Le financement sur projet dénote une méconnaissance totale (ou bien un complet mépris) du fonctionnement de l’activité scientifique. On ne peut jamais prévoir à l’avance d’où vont provenir des avancées majeures pour résoudre tel problème. Ce n’est pas en cherchant à améliorer la bougie que l’on a découvert l’électricité. L’exemple du laser est illustratif. Mis au point par Charles Townes au début des années 60 (le français Alfred Kastler, qui était membre du CNRS, a eu le prix Nobel de physique en 1966 pour sa contribution décisive au fonctionnement du laser), sur la base de calculs théoriques inités par Einstein en 1905, le laser était à ses débuts uniquement une curiosité de laboratoire. On en parlait même comme d’une solution sans problème pour souligner combien son invention était détachée de tout soucis d’application pratique. Aujourd’hui le laser est présent partout : des caisses enregistreuses à lecture de code barre, en passant par le lecteur CD ou encore la chirurgie ophtalmique.

Conclusion :

Le décalage entre les paroles de Nicolas Sarkozy et ses actes est de plus en plus flagrant. Annonçant que l’objectif de 3% du PIB pour la recherche sera atteint en 2012 (soit une hausse relative de 41,5% par rapport à la situation actuelle !), il fait voter un budget 2008 en stagnation. Prétendant lutter contre « ce gaspillage incroyable pour la France qui consiste à fournir aux laboratoires étrangers de jeunes scientifiques parmi les meilleurs du monde », il ne crée pour autant aucun emploi susceptible de les retenir.
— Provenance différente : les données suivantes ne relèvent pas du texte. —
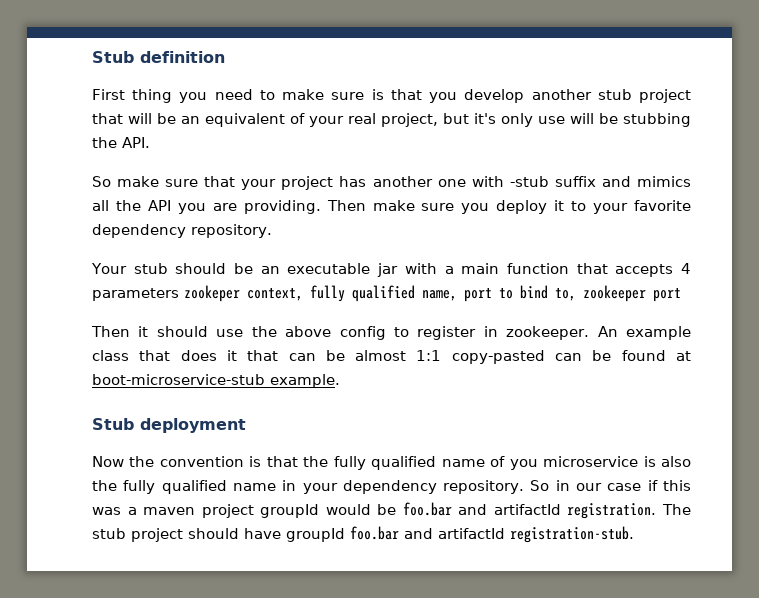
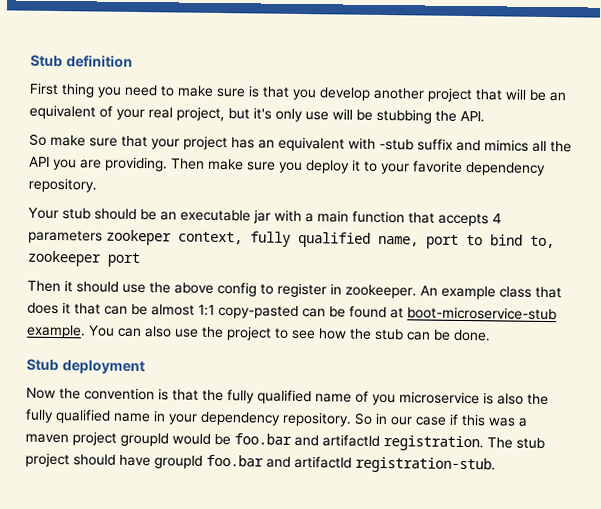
- First thing you need to make sure is that you develop another stub project that will be an equivalent of your real project, but it's only use will be stubbing the API.
+ First thing you need to make sure is that you develop another project that will be an equivalent of your real project, but it's only use will be stubbing the API.
- So make sure that your project has another one with -stub suffix and mimics all the API you are providing.
+ So make sure that your project has an equivalent with -stub suffix and mimics all the API you are providing.
+ You can also use the project to see how the stub can be done.

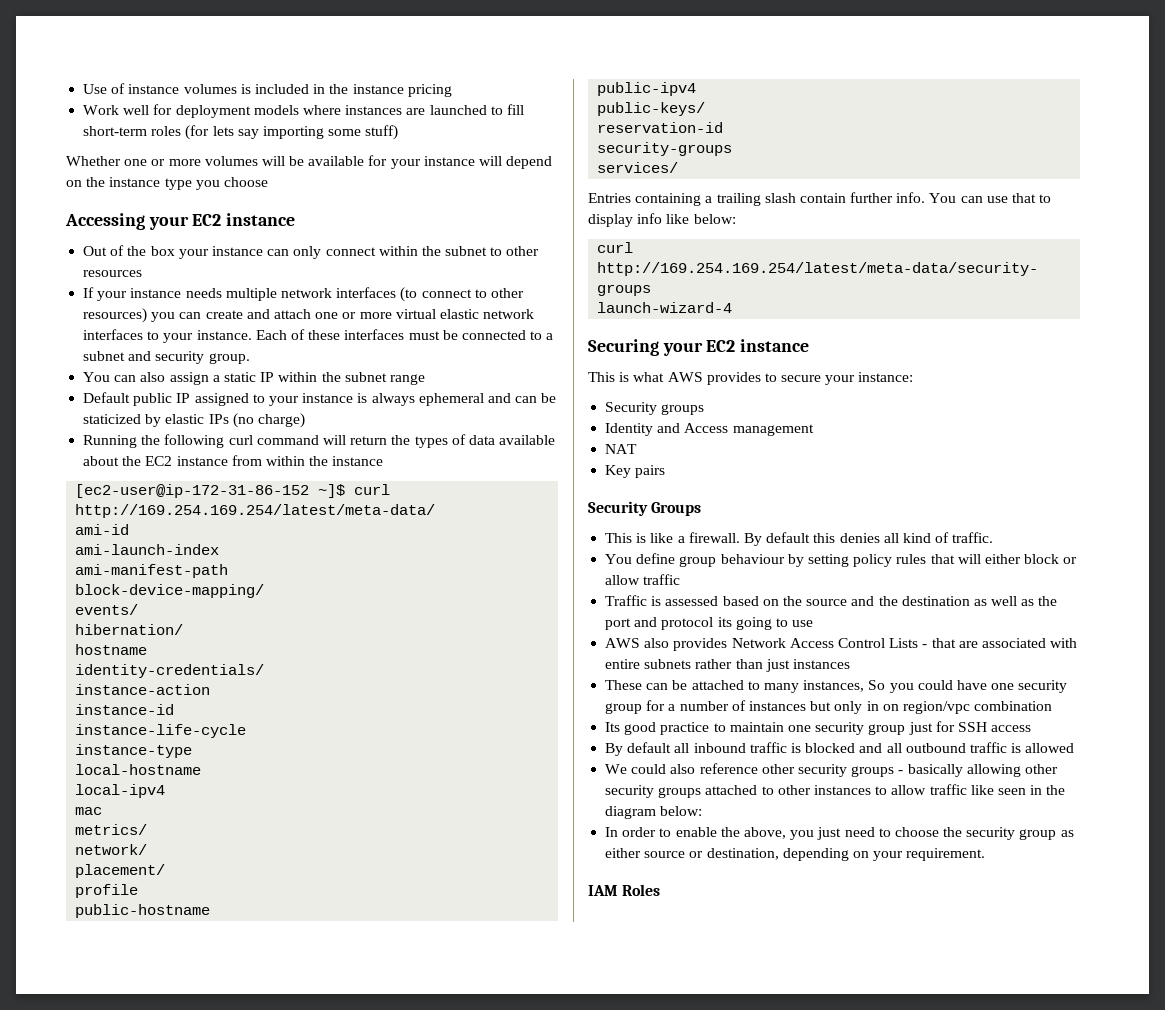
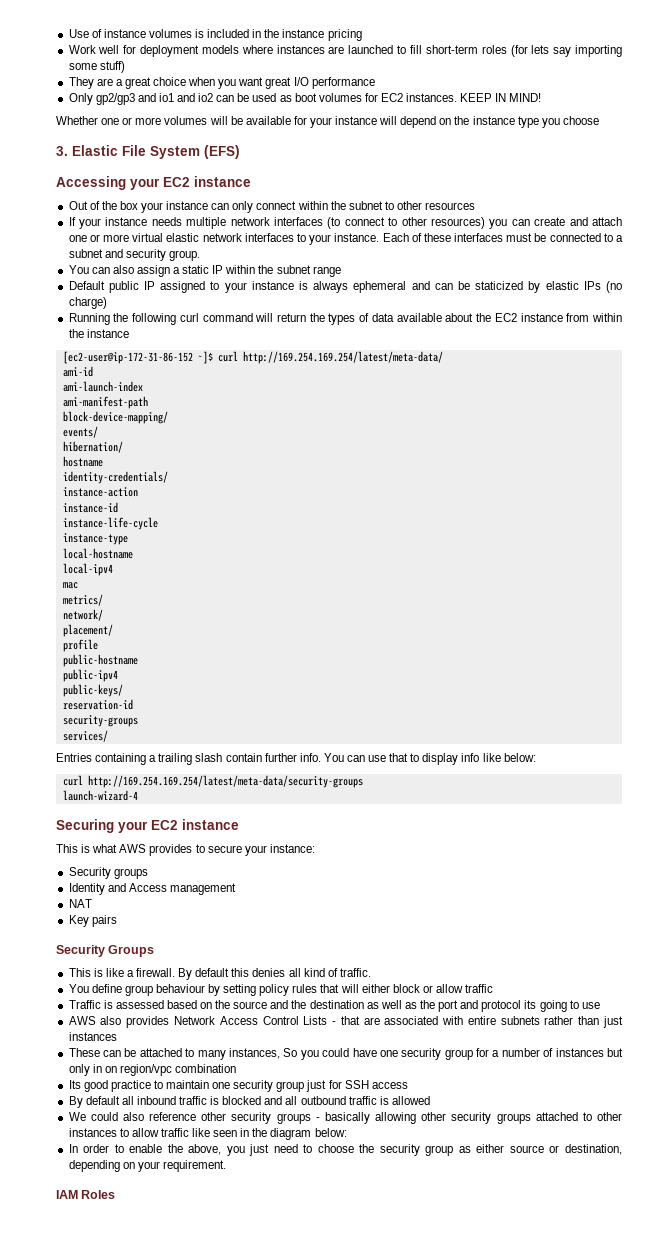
+ They are a great choice when you want great I/O performance
+ Only gp2/gp3 and io1 and io2 can be used as boot volumes for EC2 instances. KEEP IN MIND!
+ 3. Elastic File System (EFS)

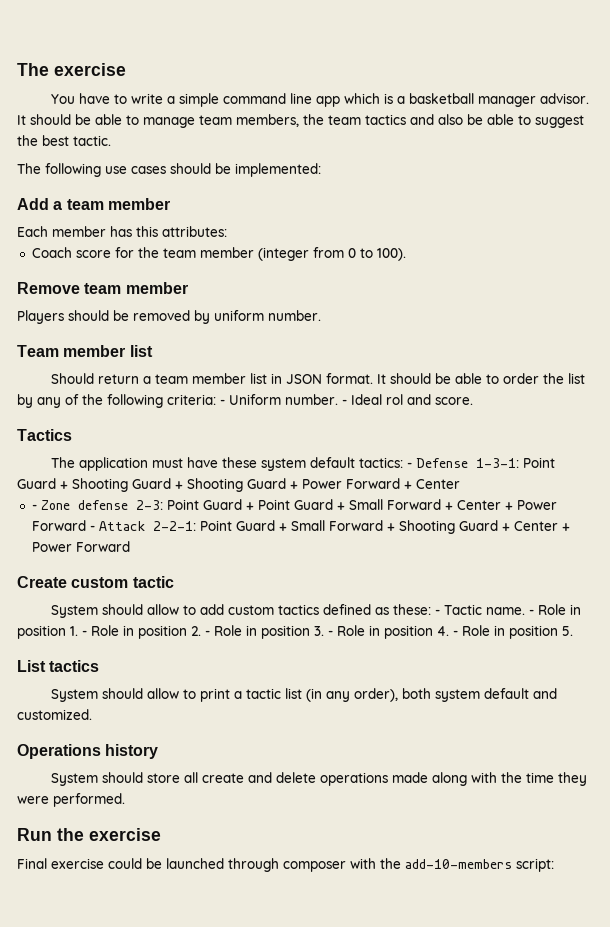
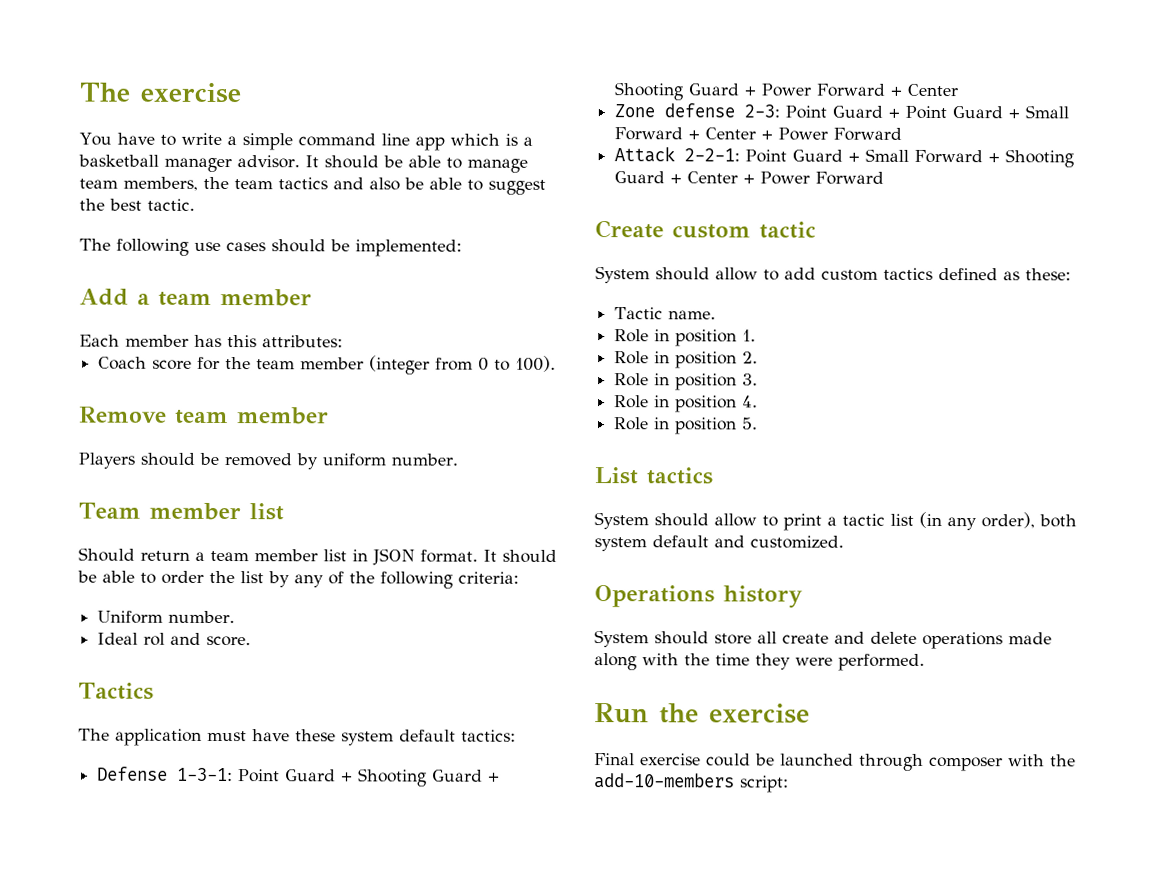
- It should be able to order the list by any of the following criteria: - Uniform number. - Ideal rol and score.
+ It should be able to order the list by any of the following criteria:
+ Uniform number.
+ Ideal rol and score.
- The application must have these system default tactics: - Defense 1-3-1: Point Guard + Shooting Guard + Shooting Guard + Power Forward + Center
+ The application must have these system default tactics:
+ Defense 1-3-1: Point Guard + Shooting Guard + Shooting Guard + Power Forward + Center
- - Zone defense 2-3: Point Guard + Point Guard + Small Forward + Center + Power Forward - Attack 2-2-1: Point Guard + Small Forward + Shooting Guard + Center + Power Forward
+ Zone defense 2-3: Point Guard + Point Guard + Small Forward + Center + Power Forward
+ Attack 2-2-1: Point Guard + Small Forward + Shooting Guard + Center + Power Forward
- System should allow to add custom tactics defined as these: - Tactic name. - Role in position 1. - Role in position 2. - Role in position 3. - Role in position 4. - Role in position 5.
+ System should allow to add custom tactics defined as these:
+ Tactic name.
+ Role in position 1.
+ Role in position 2.
+ Role in position 3.
+ Role in position 4.
+ Role in position 5.

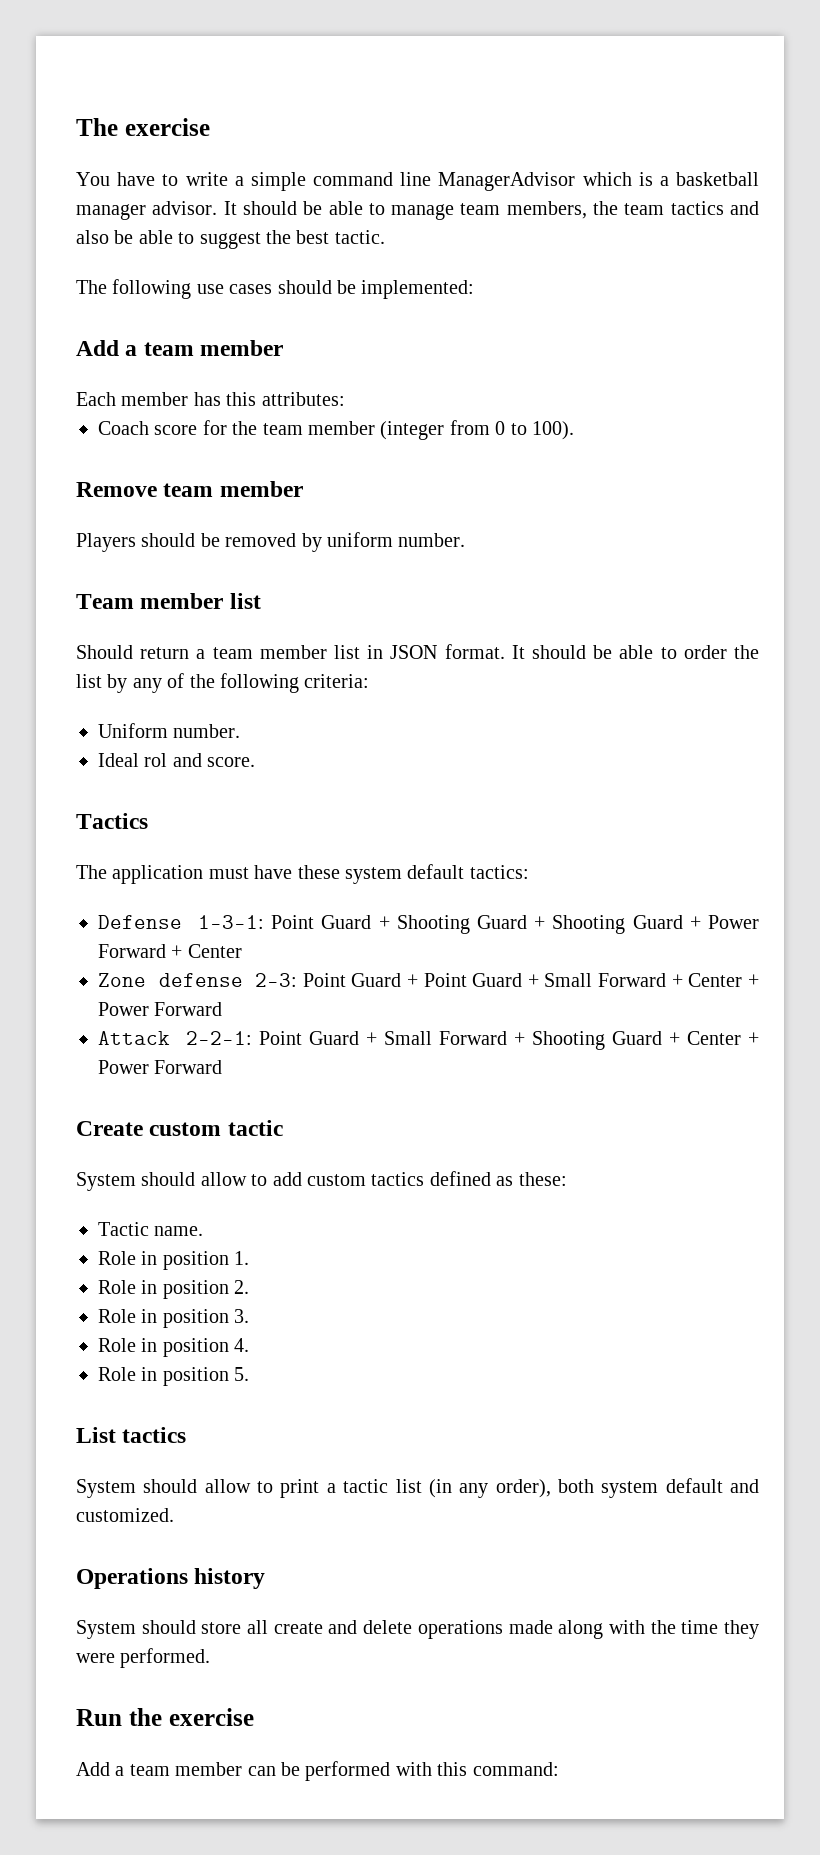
- You have to write a simple command line app which is a basketball manager advisor.
+ You have to write a simple command line ManagerAdvisor which is a basketball manager advisor.
- Final exercise could be launched through composer with the add-10-members script:
+ Add a team member can be performed with this command:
Dernière annonce en date, celle courageusement faite par Valérie Pécresse à la fin du mois de juillet 2008 : 900 postes vont être supprimés dans l’enseignement supérieur et la recherche du fait du non remplacement d’un départ à la retraite sur six. Le collectif Sauvons La Recherche (voir encadré) a annoncé dans un communiqué une grève administrative et la démission d’un nombre important de directeurs de laboratoires et de membres d’instances scientifiques si le gouvernement maintenait sa politique.

Ils sont contre la mort annoncée du CNRS

Albert Fert, chercheur au CNRS, prix Nobel de physique 2007 pour la découverte de la magnéto-résistance géante qui a permis de multiplier par 100 la capacité des disques durs déclarait au Monde le 25 octobre 2007 : « On ne peut imposer une finalité stricte à la recherche [...] S’il n’y avait eu qu’un financement sur projet, je n’aurais pas décroché le Nobel ».

Plus de 450 médaillés du CNRS (chaque année le CNRS décerne des médailles de bronze pour les jeunes chercheurs, des médailles d’argent pour les chercheurs confirmés dont les travaux ont une portée internationale majeure, une médaille d’or pour un chercheur exceptionnel, et les ingénieurs, techniciens ou administratifs se voient attribuer un cristal) qui dans un communiqué intitulé « Fiers mais inquiets » déclarent : « Comment se déprendre de l’impression, nous qui sommes en poste au CNRS, dans un autre organisme de recherche ou à l’Université, qui prenons plaisir à chercher, à transmettre, et qui avons été reconnus pour cela par nos pairs, que nous serons les derniers de notre espèce, que nous n’aurons, bientôt, qu’à éteindre la lumière et fermer la porte derrière nous ? ».